Data provided: Begin

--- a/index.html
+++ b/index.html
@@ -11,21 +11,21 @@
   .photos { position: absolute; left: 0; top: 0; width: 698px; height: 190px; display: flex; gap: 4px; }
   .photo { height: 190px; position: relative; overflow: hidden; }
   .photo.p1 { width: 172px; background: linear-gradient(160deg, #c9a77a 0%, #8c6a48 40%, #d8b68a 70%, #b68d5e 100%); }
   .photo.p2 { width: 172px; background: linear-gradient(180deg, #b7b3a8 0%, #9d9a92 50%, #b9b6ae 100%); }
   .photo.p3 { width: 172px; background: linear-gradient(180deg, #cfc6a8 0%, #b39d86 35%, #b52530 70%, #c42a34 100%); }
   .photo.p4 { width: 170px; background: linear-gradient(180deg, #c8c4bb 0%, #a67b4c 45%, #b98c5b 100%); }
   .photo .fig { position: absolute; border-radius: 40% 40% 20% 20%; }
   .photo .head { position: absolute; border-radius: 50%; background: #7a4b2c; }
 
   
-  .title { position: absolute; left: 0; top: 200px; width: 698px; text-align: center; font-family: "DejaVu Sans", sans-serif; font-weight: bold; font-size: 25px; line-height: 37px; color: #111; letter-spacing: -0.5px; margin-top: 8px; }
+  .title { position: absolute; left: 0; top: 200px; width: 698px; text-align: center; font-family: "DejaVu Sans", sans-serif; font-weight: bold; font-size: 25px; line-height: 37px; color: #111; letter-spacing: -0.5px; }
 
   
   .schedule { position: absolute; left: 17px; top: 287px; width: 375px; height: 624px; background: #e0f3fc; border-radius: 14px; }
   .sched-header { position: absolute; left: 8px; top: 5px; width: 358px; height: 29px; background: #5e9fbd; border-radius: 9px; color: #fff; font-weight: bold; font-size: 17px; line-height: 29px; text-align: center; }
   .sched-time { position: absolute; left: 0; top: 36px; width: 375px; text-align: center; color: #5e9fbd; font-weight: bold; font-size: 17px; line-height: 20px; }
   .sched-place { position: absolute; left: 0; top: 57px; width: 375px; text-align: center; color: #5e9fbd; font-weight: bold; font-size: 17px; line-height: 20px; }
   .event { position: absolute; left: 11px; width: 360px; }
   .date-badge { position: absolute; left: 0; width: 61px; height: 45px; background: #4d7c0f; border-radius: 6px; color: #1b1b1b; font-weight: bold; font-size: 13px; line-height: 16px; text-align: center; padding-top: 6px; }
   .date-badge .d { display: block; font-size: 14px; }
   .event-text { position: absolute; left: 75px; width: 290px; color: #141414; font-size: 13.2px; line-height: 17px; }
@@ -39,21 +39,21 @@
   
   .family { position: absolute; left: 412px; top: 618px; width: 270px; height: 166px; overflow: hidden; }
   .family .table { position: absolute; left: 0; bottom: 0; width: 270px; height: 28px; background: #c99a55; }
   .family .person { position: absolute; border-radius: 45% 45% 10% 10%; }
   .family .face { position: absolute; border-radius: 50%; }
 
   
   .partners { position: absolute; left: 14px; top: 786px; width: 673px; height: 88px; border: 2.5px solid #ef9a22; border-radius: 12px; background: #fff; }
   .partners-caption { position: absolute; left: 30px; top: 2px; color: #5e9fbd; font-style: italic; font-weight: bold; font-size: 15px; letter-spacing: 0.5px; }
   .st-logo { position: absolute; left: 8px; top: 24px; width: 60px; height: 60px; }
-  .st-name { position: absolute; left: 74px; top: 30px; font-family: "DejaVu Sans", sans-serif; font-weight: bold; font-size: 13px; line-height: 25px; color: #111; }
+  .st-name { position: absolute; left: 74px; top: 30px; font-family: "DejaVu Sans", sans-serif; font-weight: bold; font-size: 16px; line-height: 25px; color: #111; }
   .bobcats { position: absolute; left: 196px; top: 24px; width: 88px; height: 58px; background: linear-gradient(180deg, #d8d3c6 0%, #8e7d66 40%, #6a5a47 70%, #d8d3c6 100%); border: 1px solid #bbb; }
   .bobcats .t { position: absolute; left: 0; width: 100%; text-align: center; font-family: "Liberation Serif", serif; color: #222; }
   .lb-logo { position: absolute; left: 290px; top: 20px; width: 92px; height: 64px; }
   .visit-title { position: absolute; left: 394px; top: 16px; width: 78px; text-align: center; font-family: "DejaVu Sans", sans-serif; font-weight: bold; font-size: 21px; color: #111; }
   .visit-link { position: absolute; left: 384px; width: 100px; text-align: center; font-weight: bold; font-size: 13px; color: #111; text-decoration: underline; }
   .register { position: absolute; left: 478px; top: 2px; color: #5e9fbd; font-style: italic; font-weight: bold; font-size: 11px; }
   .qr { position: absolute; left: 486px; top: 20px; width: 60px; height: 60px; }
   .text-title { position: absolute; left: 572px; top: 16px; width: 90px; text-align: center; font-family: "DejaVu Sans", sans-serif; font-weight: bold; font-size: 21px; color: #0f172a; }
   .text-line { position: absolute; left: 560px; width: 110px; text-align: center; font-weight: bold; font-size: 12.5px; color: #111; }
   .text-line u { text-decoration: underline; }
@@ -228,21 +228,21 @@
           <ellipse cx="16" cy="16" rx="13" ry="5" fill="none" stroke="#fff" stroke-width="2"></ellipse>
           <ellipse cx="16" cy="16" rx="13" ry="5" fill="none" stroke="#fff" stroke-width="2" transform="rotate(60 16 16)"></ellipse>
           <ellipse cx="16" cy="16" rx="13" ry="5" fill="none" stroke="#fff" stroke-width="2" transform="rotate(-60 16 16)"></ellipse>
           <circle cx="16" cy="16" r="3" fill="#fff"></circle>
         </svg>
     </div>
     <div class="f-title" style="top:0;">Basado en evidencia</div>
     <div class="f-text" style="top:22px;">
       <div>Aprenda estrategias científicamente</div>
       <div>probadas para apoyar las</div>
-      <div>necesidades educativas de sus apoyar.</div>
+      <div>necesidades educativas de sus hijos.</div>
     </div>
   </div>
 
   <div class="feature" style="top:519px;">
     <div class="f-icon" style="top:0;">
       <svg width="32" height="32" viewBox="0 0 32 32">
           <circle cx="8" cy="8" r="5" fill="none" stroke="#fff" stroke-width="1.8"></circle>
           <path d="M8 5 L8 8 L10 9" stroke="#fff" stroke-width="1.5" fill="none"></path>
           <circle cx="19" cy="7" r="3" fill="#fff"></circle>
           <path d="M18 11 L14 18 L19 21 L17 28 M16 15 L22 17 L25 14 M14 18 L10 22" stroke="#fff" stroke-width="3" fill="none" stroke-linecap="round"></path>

Data provided: End

# [What you should do]
Scan the records above for the word "italic". Show each line in which it appears.

# [Written answer]
   .partners-caption { position: absolute; left: 30px; top: 2px; color: #5e9fbd; font-style: italic; font-weight: bold; font-size: 15px; letter-spacing: 0.5px; }
   .register { position: absolute; left: 478px; top: 2px; color: #5e9fbd; font-style: italic; font-weight: bold; font-size: 11px; }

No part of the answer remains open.